• _WHAT THIS TASK INVOLVES_:
Where a line below holds the string "thead", count it; then give the total without any other words.

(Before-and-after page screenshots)

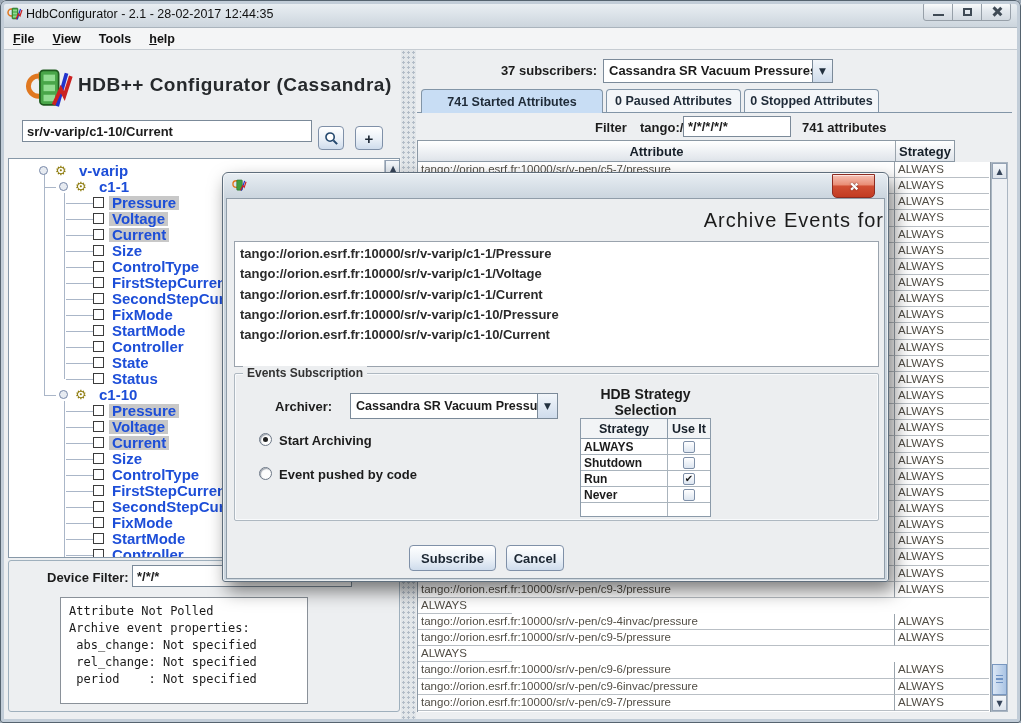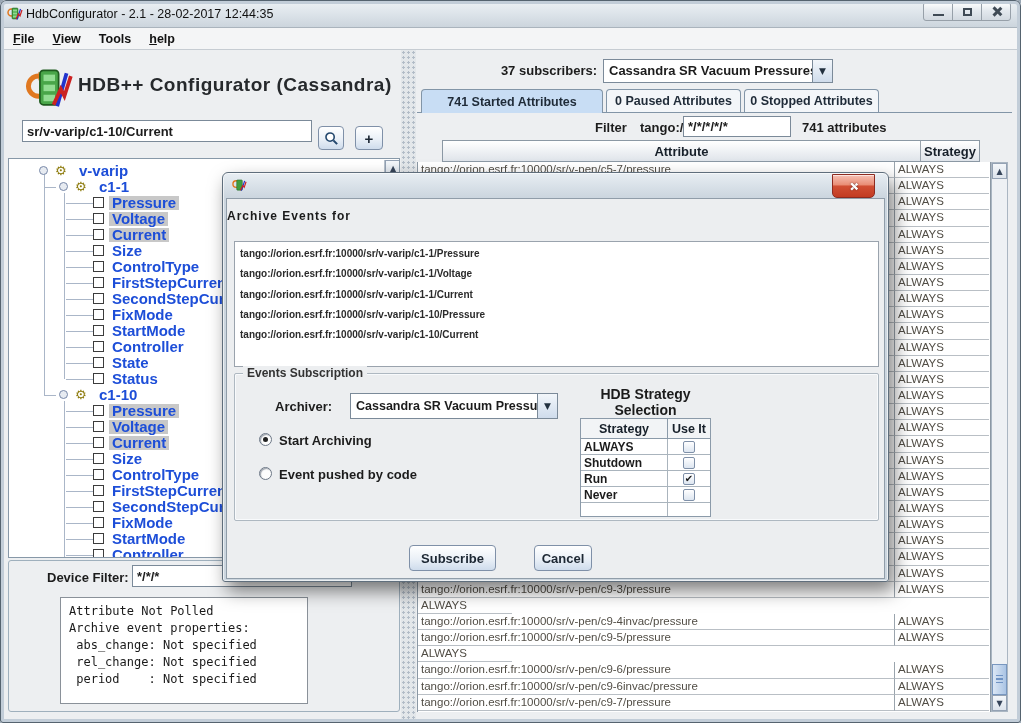--- a/index.html
+++ b/index.html
@@ -352,7 +352,7 @@
   <input class="abs field" style="left: 683px; top: 116px; width: 108px; height: 21px;" value="*/*/*/*/*">
   <div class="abs blabel" style="left:802px;top:120px;">741 attributes</div>
 
-  <div class="abs thead" style="left:442px;top:140px;width:538px;height:22px;">
+  <div class="abs thead" style="left:417px;top:140px;width:538px;height:22px;">
     <div style="width:478px;border-right:1px solid #9aa4ad;">Attribute</div>
     <div style="flex:1;">Strategy</div>
   </div>

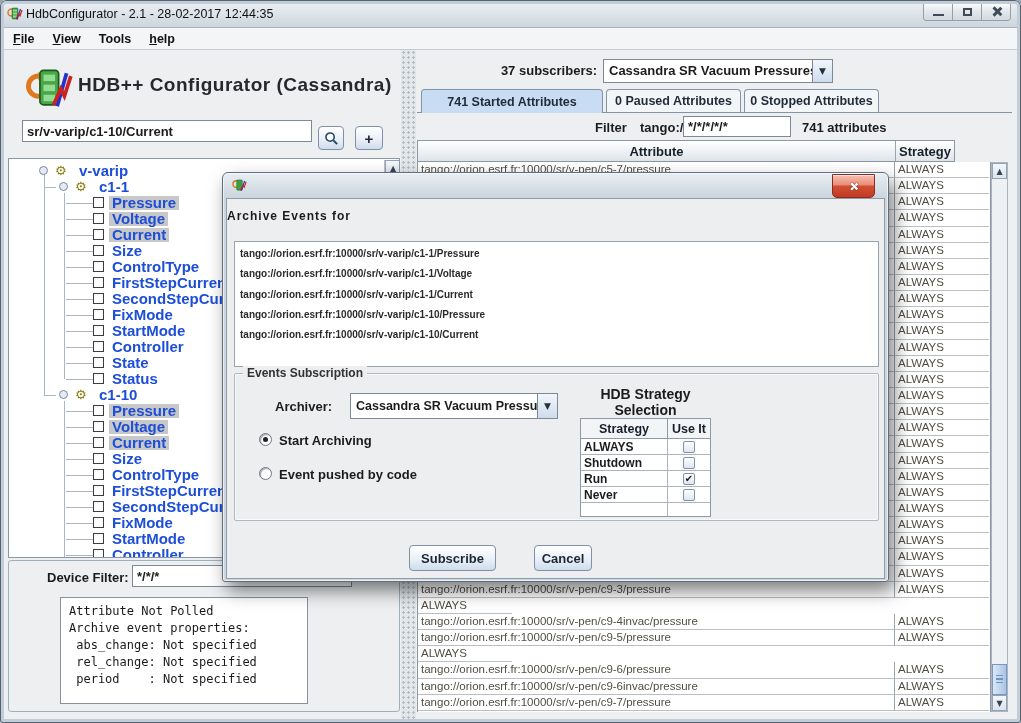--- a/index.html
+++ b/index.html
@@ -100,8 +100,8 @@
   .dlg-close .glyph-x:before,.dlg-close .glyph-x:after{background:#fff;box-shadow:0 0 2px rgba(60,0,0,.8);}
   .dlg-body{position:absolute;left:3px;top:25px;width:659px;height:381px;
     background:#eceef0;border:1px solid #909da9;}
-  .dlg-title{position:absolute;left:0;top:10px;width:100%;text-align:left;
-    font-size:12px;font-weight:700;color:#1b1b1b;letter-spacing:1px;}
+  .dlg-title{position:absolute;left:0;top:10px;width:100%;text-align:right;
+    font-size:20px;font-weight:400;color:#1b1b1b;letter-spacing:1px;}
   .dlg-list{position:absolute;left:7px;top:42px;width:645px;height:126px;background:#fff;
     border:1px solid #9aa3ad;padding:2px 0;}
   .dlg-list div{font-size:10px;font-weight:700;color:#2b2b2b;line-height:20.3px;padding:0 5px;white-space:nowrap;}

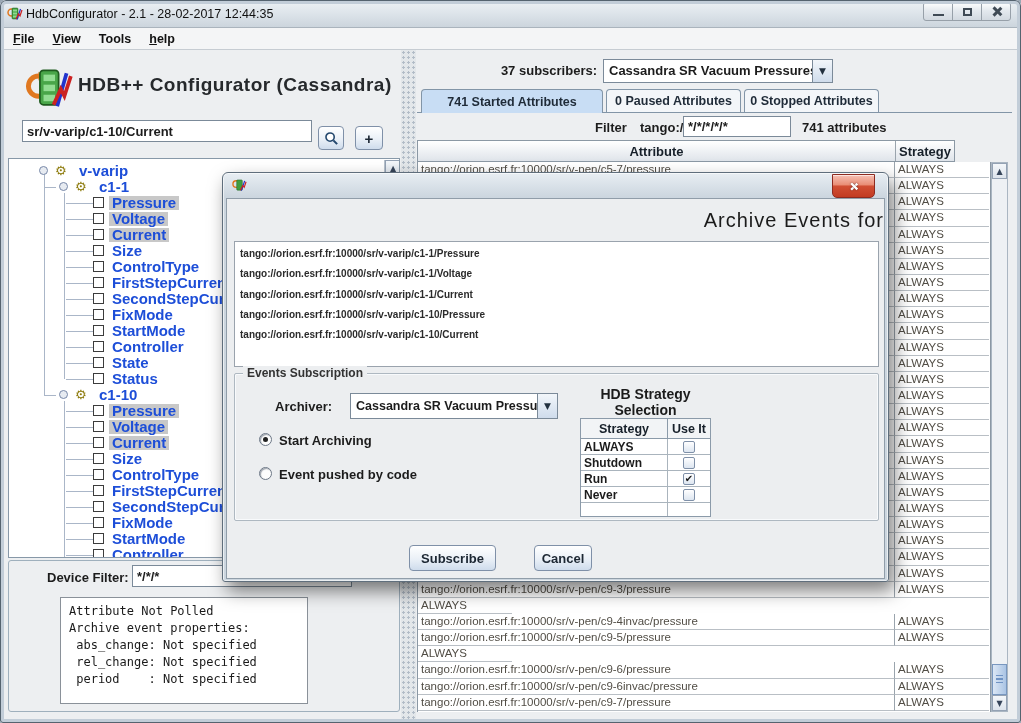--- a/index.html
+++ b/index.html
@@ -104,7 +104,7 @@
     font-size:20px;font-weight:400;color:#1b1b1b;letter-spacing:1px;}
   .dlg-list{position:absolute;left:7px;top:42px;width:645px;height:126px;background:#fff;
     border:1px solid #9aa3ad;padding:2px 0;}
-  .dlg-list div{font-size:10px;font-weight:700;color:#2b2b2b;line-height:20.3px;padding:0 5px;white-space:nowrap;}
+  .dlg-list div{font-size:13px;font-weight:700;color:#2b2b2b;line-height:20.3px;padding:0 5px;white-space:nowrap;}
   .group{position:absolute;left:7px;top:174px;width:645px;height:148px;
     border:1px solid #aeb8c1;border-radius:2px;box-shadow:inset 0 0 0 1px #f8fafc;}
   .legend{position:absolute;left:8px;top:-8px;background:#eceef0;padding:0 4px;

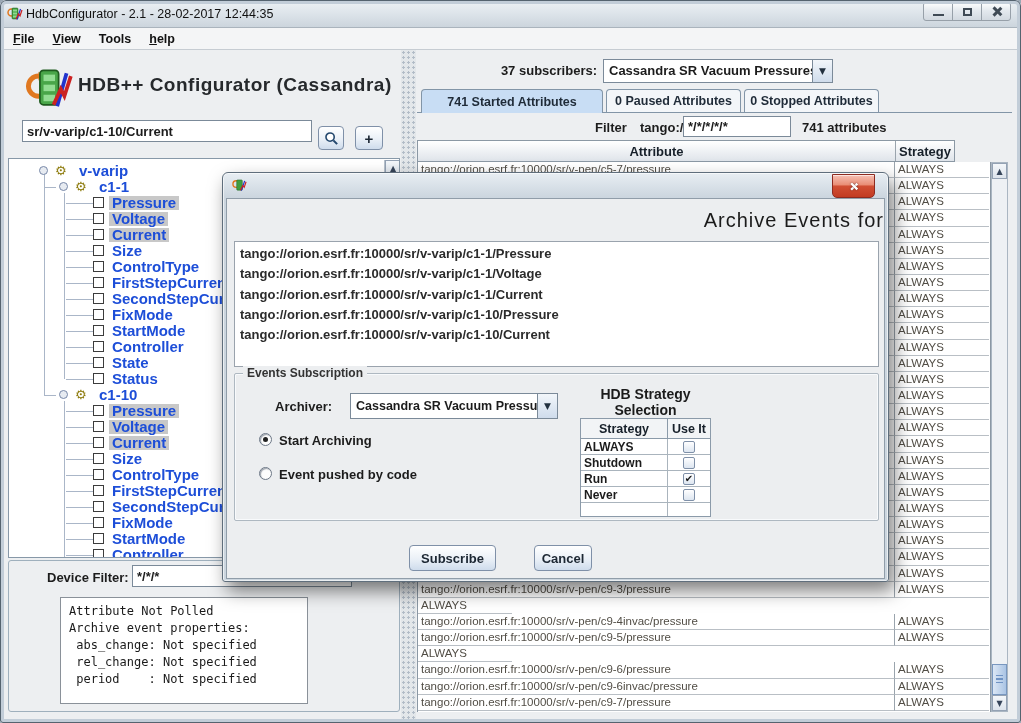--- a/index.html
+++ b/index.html
@@ -573,7 +573,7 @@
       </div>
 
       <div class="oceanbtn abs" style="left:182px;top:346px;width:87px;height:26px;">Subscribe</div>
-      <div class="oceanbtn abs" style="left:279px;top:346px;width:58px;height:26px;margin-left:28px;">Cancel</div>
+      <div class="oceanbtn abs" style="left:279px;top:346px;width:58px;height:26px;">Cancel</div>
     </div>
   </div>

• _TASK RESULT_:
2